In vitro studies have shown, like other opioid analgesics, mutagenic effects in cultured mammalian cells only at cytotoxic and metabolically activated concentrations. Fentanyl shows no evidence of mutagenicity when evaluated in in vivo studies in rodents and bacterial methods.

In a two-year carcinogenicity study in rats, fentanyl was not associated with an increase in the incidence of tumors at the subcutaneous dose of up to 33 mcg / kg / day in males or 100 mcg / kg / day in females. Exposure overall achieved (AUC0-24 h) in these studies was maximum tolerated plasma concentration in rats.

Fentail was evaluated for effects on fetal development in rats and rabbits. Some examinations on female rats showed reduced fertility as well as embryonic mortality and transient developmental delay.

These findings were related to maternal toxicity and not to a direct effect of the drug on embryonic development. These changes were observed at steady-state plasma concentrations equivalent to (Css, rat / Css, human = 1.1) of those observed in the clinic following the use of 100 mcg / h patch. No effect was observed. in rabbits, where a maximum plasma concentration of 6.6 times the steady-state plasma concentration of fentanyl was achieved in humans. The daily exposure ratio (AUC4-24, rabbit / human AUC 0-24 = 1.1) was equivalent to those observed in the clinic following the use of 100 mcg / h of patch. There is no evidence of teratogenic effects.

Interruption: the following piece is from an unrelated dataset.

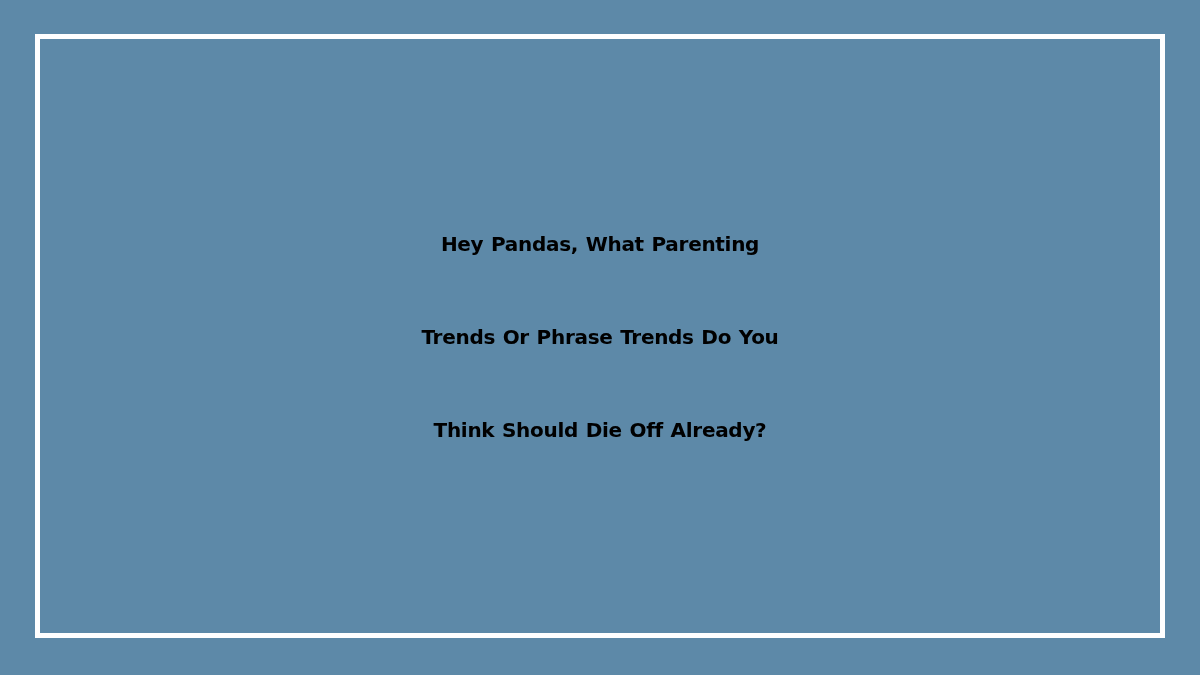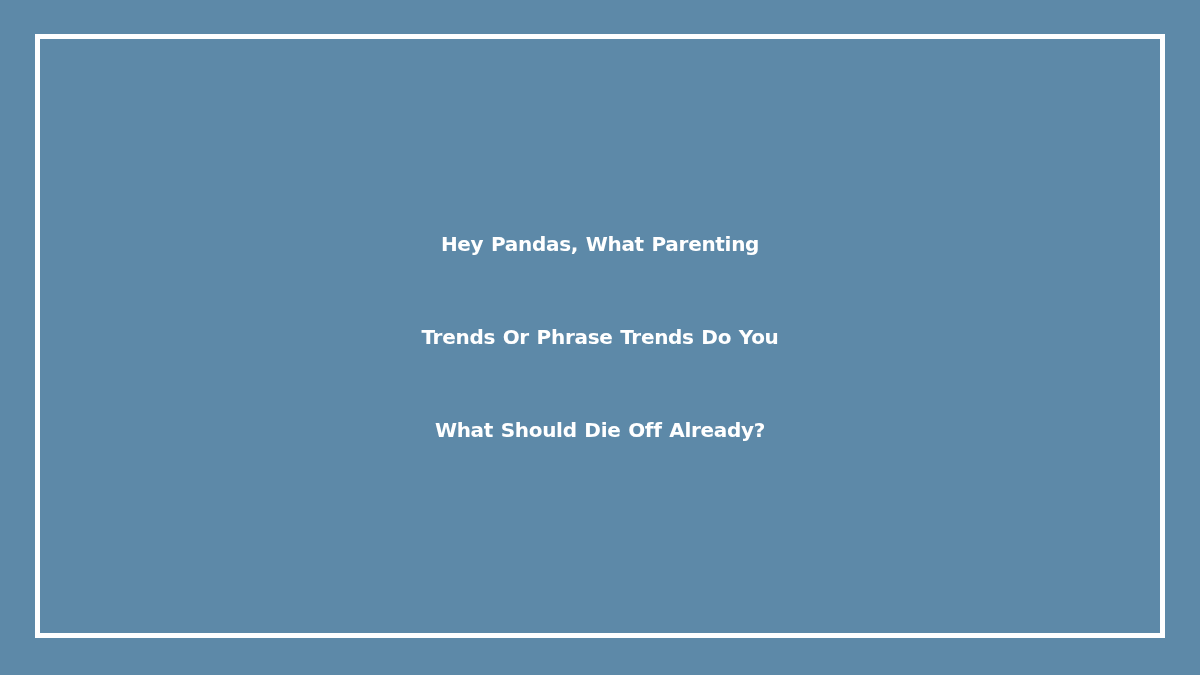"Hey Pandas, What Parenting" h1.headline { color: #ffffff -> #000000 }
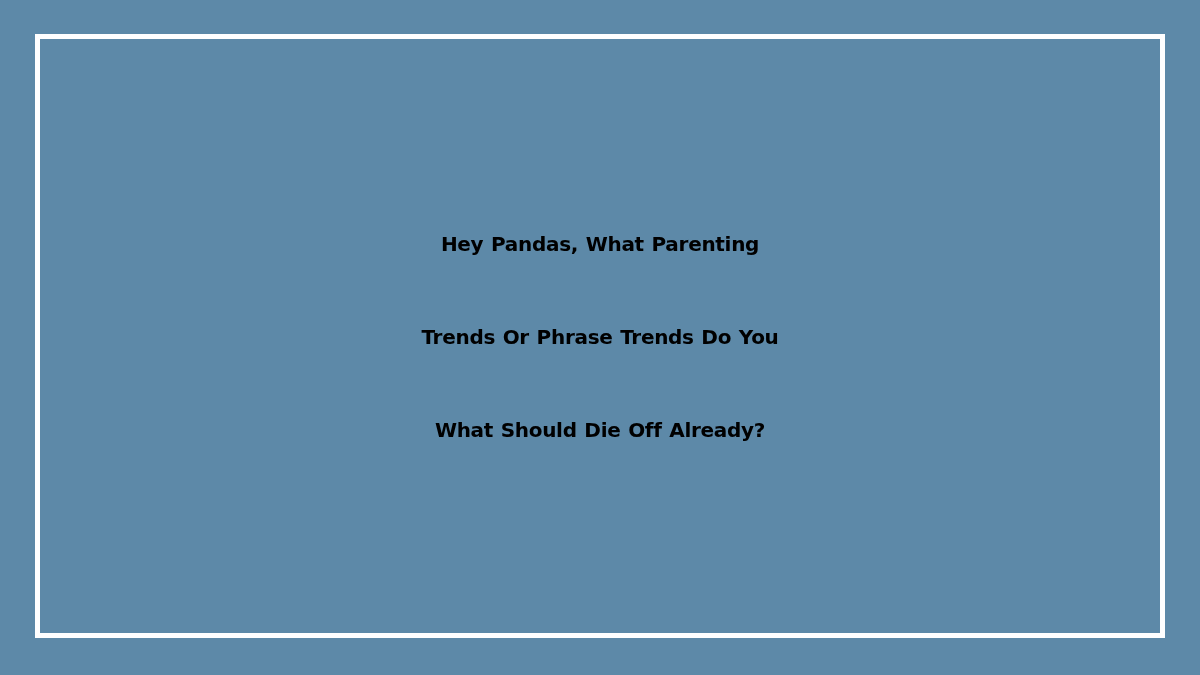"What Should Die Off Already?" span.line { text: What -> Think }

06.0 PHARMACEUTICAL INFORMATION -

06.1 Excipients -

Adhesive layer:

polyacrylic adhesive layer

Reinforcement film:

polypropylene sheet, blue printing ink

Release membrane:

polyethylene terephthalate sheet (siliconized)

06.2 Incompatibility "-

Not relevant

06.3 Period of validity "-

36 months

06.4 Special precautions for storage -

Do not store above 30 ° C.

06.5 Nature of the immediate packaging and contents of the package -

Each transdermal patch is individually packaged in a sachet. The laminated sheet is composed of the following layers (from the outside to the inside): coated paper, low density polyethylene sheet, aluminum foil, Surlyn (copolymer of thermoplastic ethylene-methacrylic acid).

Fentanyl Zentiva 25 mcg / h transdermal patch

Fentanyl Zentiva 50 mcg / h transdermal patch

Fentanyl Zentiva 75 mcg / h transdermal patch

Fentanyl Zentiva 100 mcg / h transdermal patch

Pack containing 3, 5, 10, 20 transdermal patches

Pack containing 7 transdermal patches

Pack containing 14 transdermal patches

Not all pack sizes may be marketed.

06.6 Instructions for use and handling -

Refer to section 4.2 for instructions on how to apply the patch. There are no safety and pharmacokinetic data for other application sites.

After removal, the used patch should be folded in half with the adhesive side inwards so that the adhesive layer is not exposed, placed in the original sachet and disposed of safely and out of the reach of children.

Wash your hands with water only after applying or removing the patch.